Lo sacó. Dentro había una llave que no era una llave; más bien la idea de una llave resumida de forma insultantemente elegante. Con esto puedes cerrar sin cerrar, decía sin palabras; ajusta la holgura del mundo sin romperlo del todo. Solo pedía un pago: una estación. Mi estómago hizo un cálculo. Una estación por una ciudad. El año sin primavera.

—¿Cuántos años tienes, “Torre”?

—Los suficientes para saber que no se pregunta eso a un vendedor.

—Perfecto. Entonces sabrás que esto no es gratis para ti. Vas a venir conmigo a sostener la puerta. Los dos. Hasta que se aburra. Hasta que la primavera reclame su sitio por puro hartazgo.

La sombra del hombre se desdobló como un naipe. No le gustó la idea, pero la aceptó como uno acepta al dentista.

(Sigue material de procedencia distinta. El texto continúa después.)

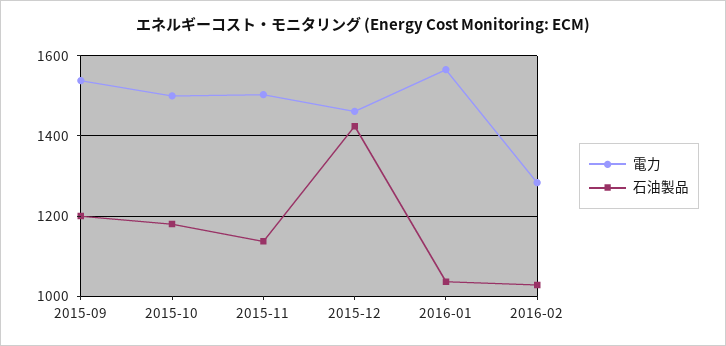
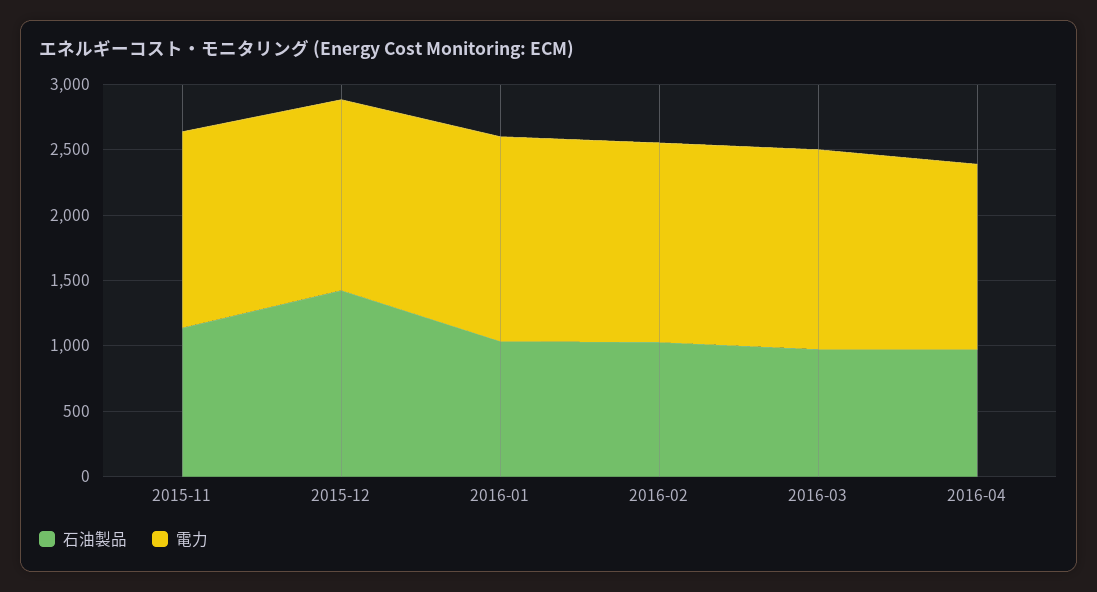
電力, 2015-09: 1540 -> none
石油製品, 2015-09: 1200 -> none
電力, 2015-10: 1500 -> none
石油製品, 2015-10: 1180 -> none
電力, 2016-02: 1280 -> 1500
石油製品, 2016-03: none -> 1000
電力, 2016-03: none -> 1500
石油製品, 2016-04: none -> 1000
電力, 2016-04: none -> 1400

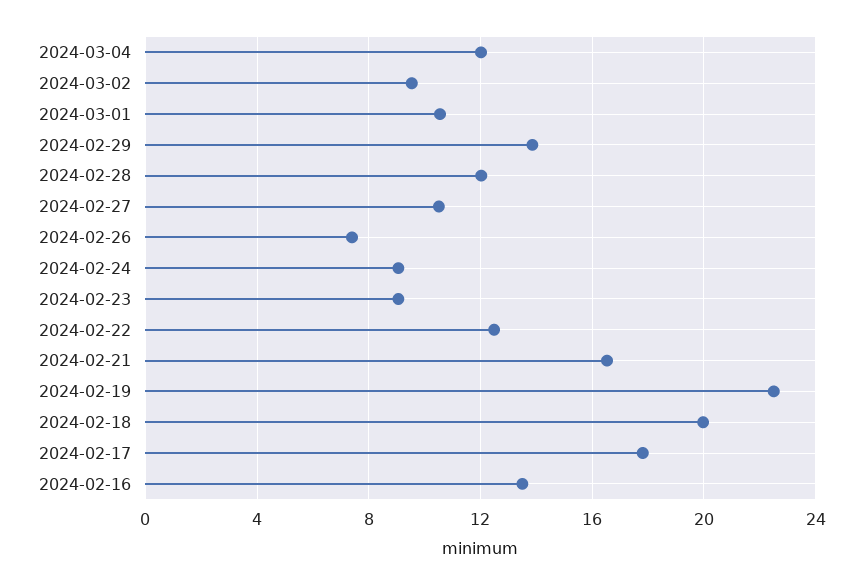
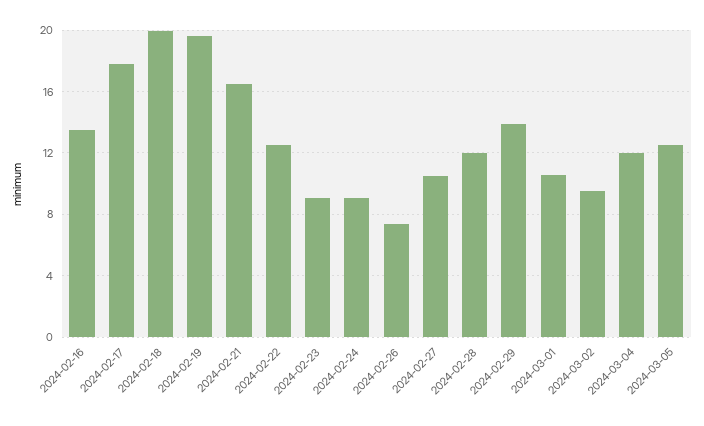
2024-02-19: 22.5 -> 19.5
2024-03-05: none -> 12.5

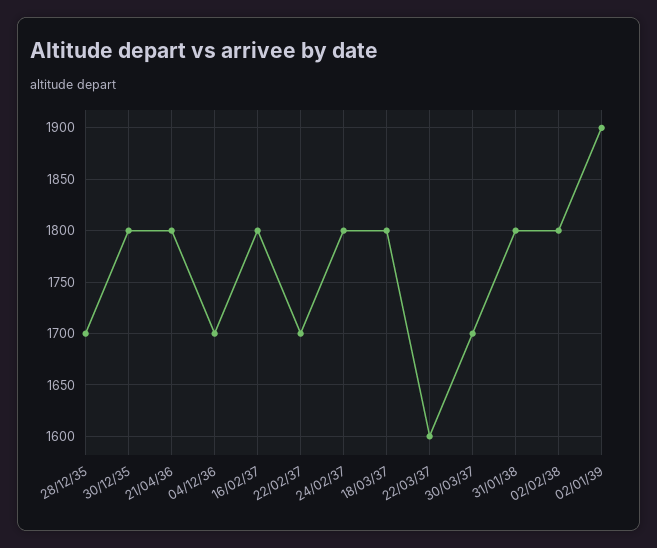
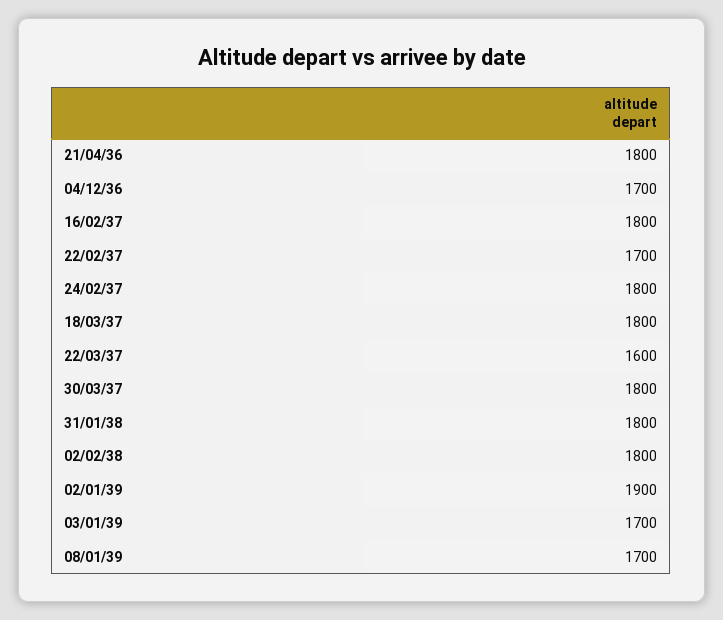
28/12/35: 1700 -> none
30/12/35: 1800 -> none
30/03/37: 1700 -> 1800
03/01/39: none -> 1700
08/01/39: none -> 1700

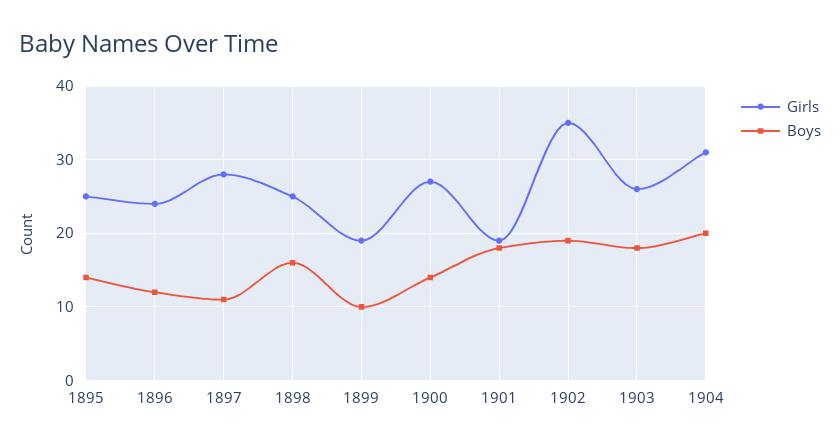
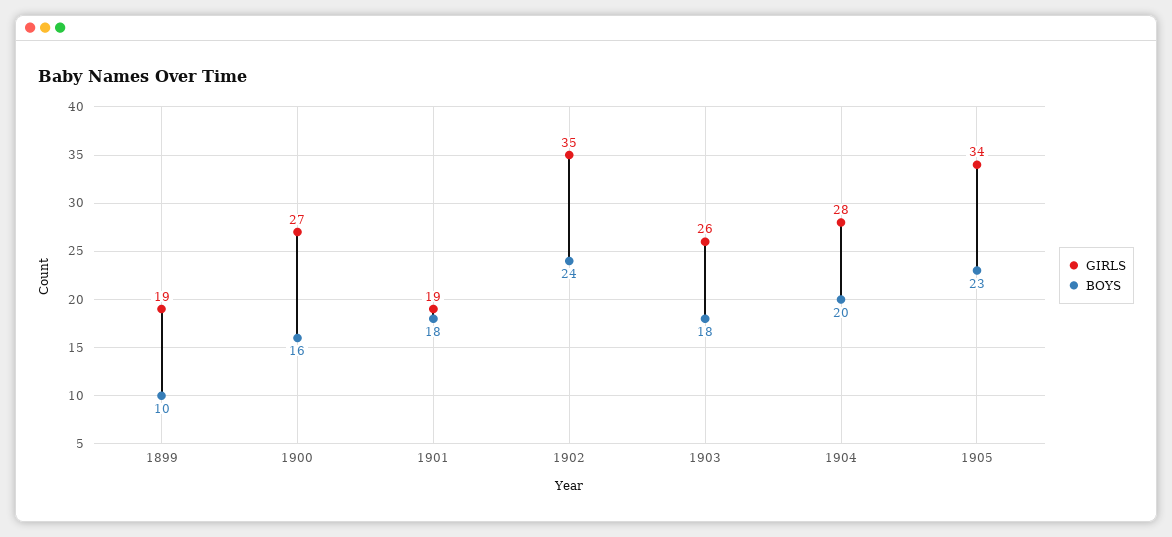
Girls, 1895: 25 -> none
Boys, 1895: 14 -> none
Girls, 1896: 24 -> none
Boys, 1896: 12 -> none
Girls, 1897: 28 -> none
Boys, 1897: 11 -> none
Girls, 1898: 25 -> none
Boys, 1898: 16 -> none
Boys, 1900: 14 -> 16
Boys, 1902: 19 -> 24
Girls, 1904: 31 -> 28
Girls, 1905: none -> 34
Boys, 1905: none -> 23

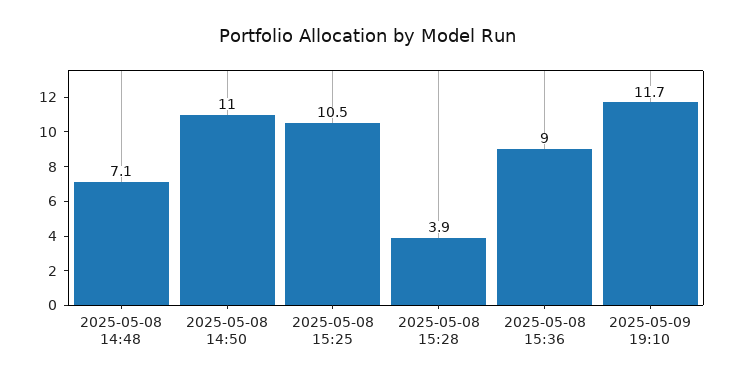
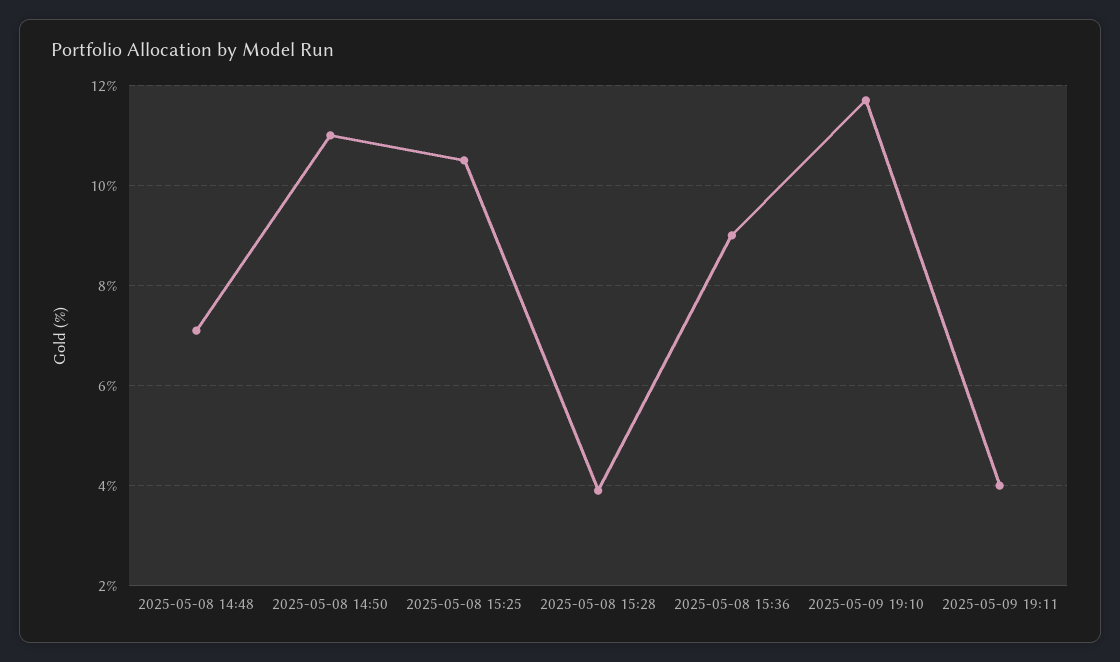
2025-05-09 19:11: none -> 4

—Aguantaré —dijo—. He sostenido tabiques más tercos.

Cuando empezamos, Arkham llevaba treinta y cuatro días seguidos a temperaturas que harían llorar a un pingüino. Cerramos la puerta con la llave impropia, un gesto más mental que manual: apretar el mundo hasta que chirriara lo justo. De inmediato, el frío bajó dos peldaños: dejó de morder y pasó a lamer. Salí del sótano con esa sensación heroica que dura exactamente lo que tardas en tropezarte con la burocracia.

El Decano me esperaba con una carpeta y una cara de alguien que prefiere no ser mencionado en historias como esta.

—¿Y la primavera? —me preguntó.

No le respondí.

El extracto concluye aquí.